Images of extruded ZAXEM11100 plate as it left the die with an extrusion speed of a 1"/min (25.4 mm/min) and b 2"/min (50.8 mm/min)

Fig. 5
figure 5

Equilibrium phase fraction versus temperature plot of ZAXEM11100 billet used in extrusion testing calculated with the PanMg2021 database

Through CALPHAD analysis Fig. 5, the solidus of ZAXEM11100 was calculated to be quite low at 425 °C. The measured temperature of the plate, after leaving the extrusion press, fluctuated between 420 and 450 °C which is 60 °C warmer than the billet before extrusion and above the solidus temperature indicating that friction during extrusion resulted in sufficient heating induce incipient melting. A lower initial billet temperature was attempted but the stress required to begin extrusion, breakthrough stress, was too great and extrusion was not possible. In Table 2, the effect of Zn and Ca content on the solidus was investigated. It was found that reduction of each individually was able to raise the solidus to above the exit temperature of the billet at 2″/min.

Table 2 Effect of Zn and Ca content on the solidus of nominal ZAXEM11100 composition (Mg-1Zn-1Al-0.5Ca-0.2Ce-0.4Mn)
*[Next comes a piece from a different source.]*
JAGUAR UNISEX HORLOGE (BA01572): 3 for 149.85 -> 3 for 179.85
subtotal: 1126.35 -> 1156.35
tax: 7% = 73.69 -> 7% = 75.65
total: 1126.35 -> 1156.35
While ZAXEM11100 has shown good performance in lab scale rolling experiments and some promise in the processing map analysis, the low solidus gives it a very narrow temperature range for successful production scale extrusion. A change in the Zn or Ca content could increase this window and lead to a more extrudable alloy.

Conclusions

An investigation of the processing feasibility of ZAXEM11100 was conducted through lab scale thermomechanical testing and through production scale extrusions.

  • ZAXEM11100 does not exhibit a linear strain sensitivity parameter and therefore needs to be modeled with the less conventional but more general solution developed by Murty and Rao [23].
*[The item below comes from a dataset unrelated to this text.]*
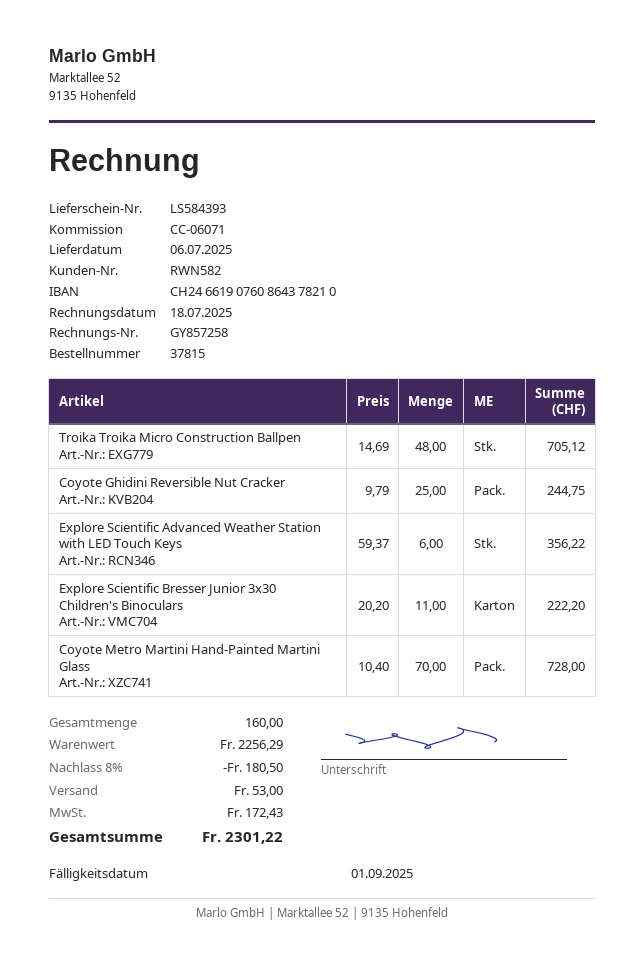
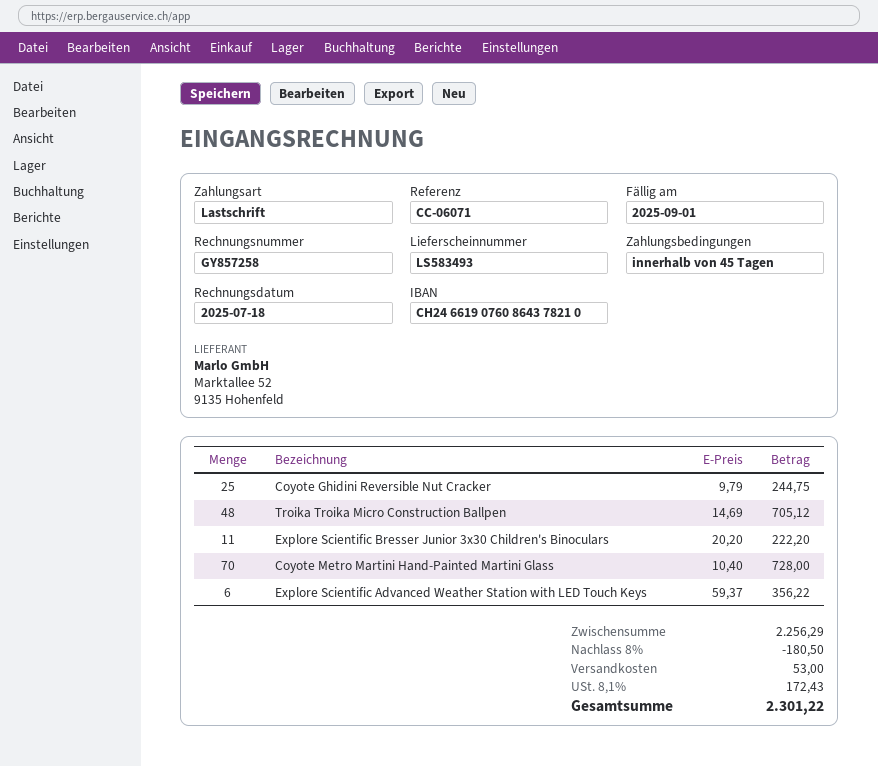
delivery note number: LS584393 -> LS583493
  • The resulting processing map shows a wide instability region from 350 to 425 °C and at strain rates between 10–2.5 and 10–1 s−1.

  • Production scale extrusion found that extrusion speed was limited by incipient melting resulting from frictional heating and ZAXEM11100’s low solidus temperature.

  • CALPHAD analysis was done, and the solidus of ZAXEM11100 was shown to be very sensitive to Zn and Ca content.

  • The thermal window to successfully extrude ZAXEM11100 limits its usability but a change to the Zn or Ca composition should improve its workability.